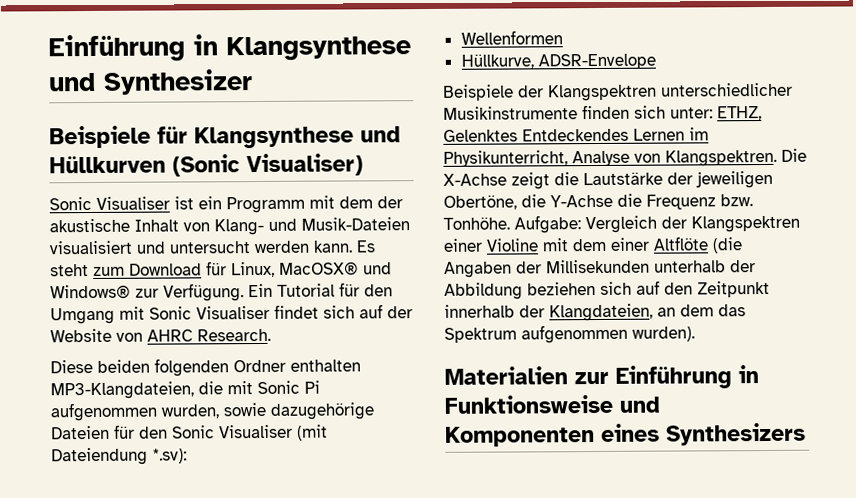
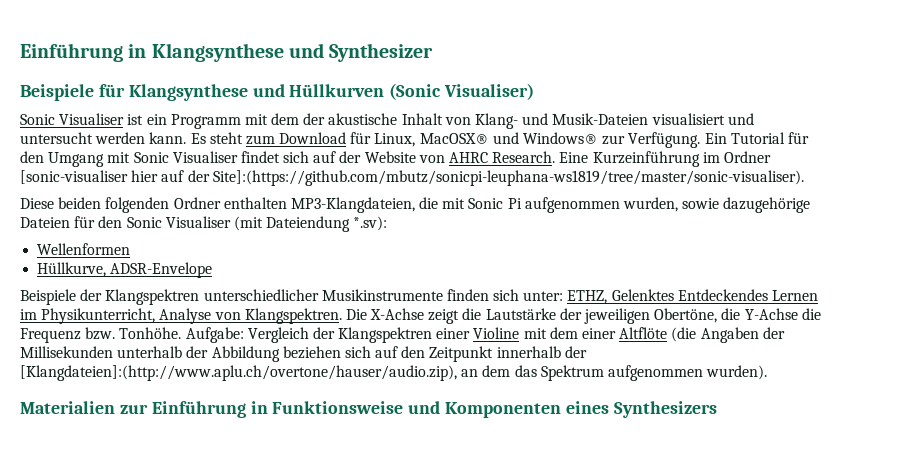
(271, 335) none -> [559,151,771,167] [20,170,804,186] Eine Kurzeinführung im Ordner [sonic-visualiser hier auf der Site]:(https://github.com/mbutz/sonicpi-leuphana-ws1819/tree/master/sonic-visualiser).
[549,303,653,322] Klangdateien, -> [20,365,457,381] [Klangdateien]:(http://www.aplu.ch/overtone/hauser/audio.zip),

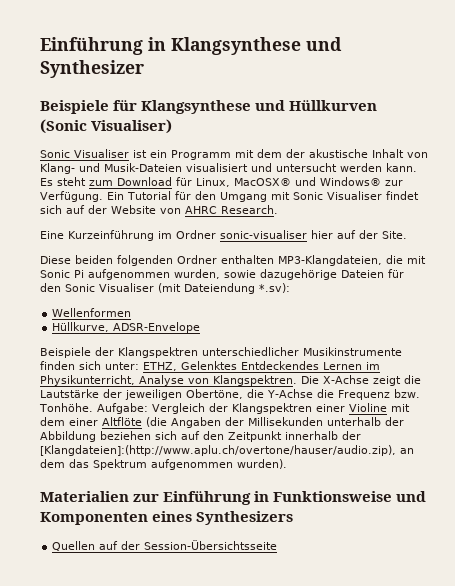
(556, 157) none -> (278, 209) //
[20,170,128,184] [sonic-visualiser -> [220,230,307,239] sonic-visualiser
[212,170,804,186] Site]:(https://github.com/mbutz/sonicpi-leuphana-ws1819/tree/master/sonic-visualiser). -> [382,231,407,239] Site.
(717, 409) none -> [52,540,278,551] // Quellen auf der Session-Übersichtsseite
▬▬▬
Repeat the data word for word. Images are not part of the copy.

**EXERCISE SOLUTION:**
(271, 335) none -> [559,151,771,167] [20,170,804,186] Eine Kurzeinführung im Ordner [sonic-visualiser hier auf der Site]:(https://github.com/mbutz/sonicpi-leuphana-ws1819/tree/master/sonic-visualiser).
[549,303,653,322] Klangdateien, -> [20,365,457,381] [Klangdateien]:(http://www.aplu.ch/overtone/hauser/audio.zip),

(556, 157) none -> (278, 209) //
[20,170,128,184] [sonic-visualiser -> [220,230,307,239] sonic-visualiser
[212,170,804,186] Site]:(https://github.com/mbutz/sonicpi-leuphana-ws1819/tree/master/sonic-visualiser). -> [382,231,407,239] Site.
(717, 409) none -> [52,540,278,551] // Quellen auf der Session-Übersichtsseite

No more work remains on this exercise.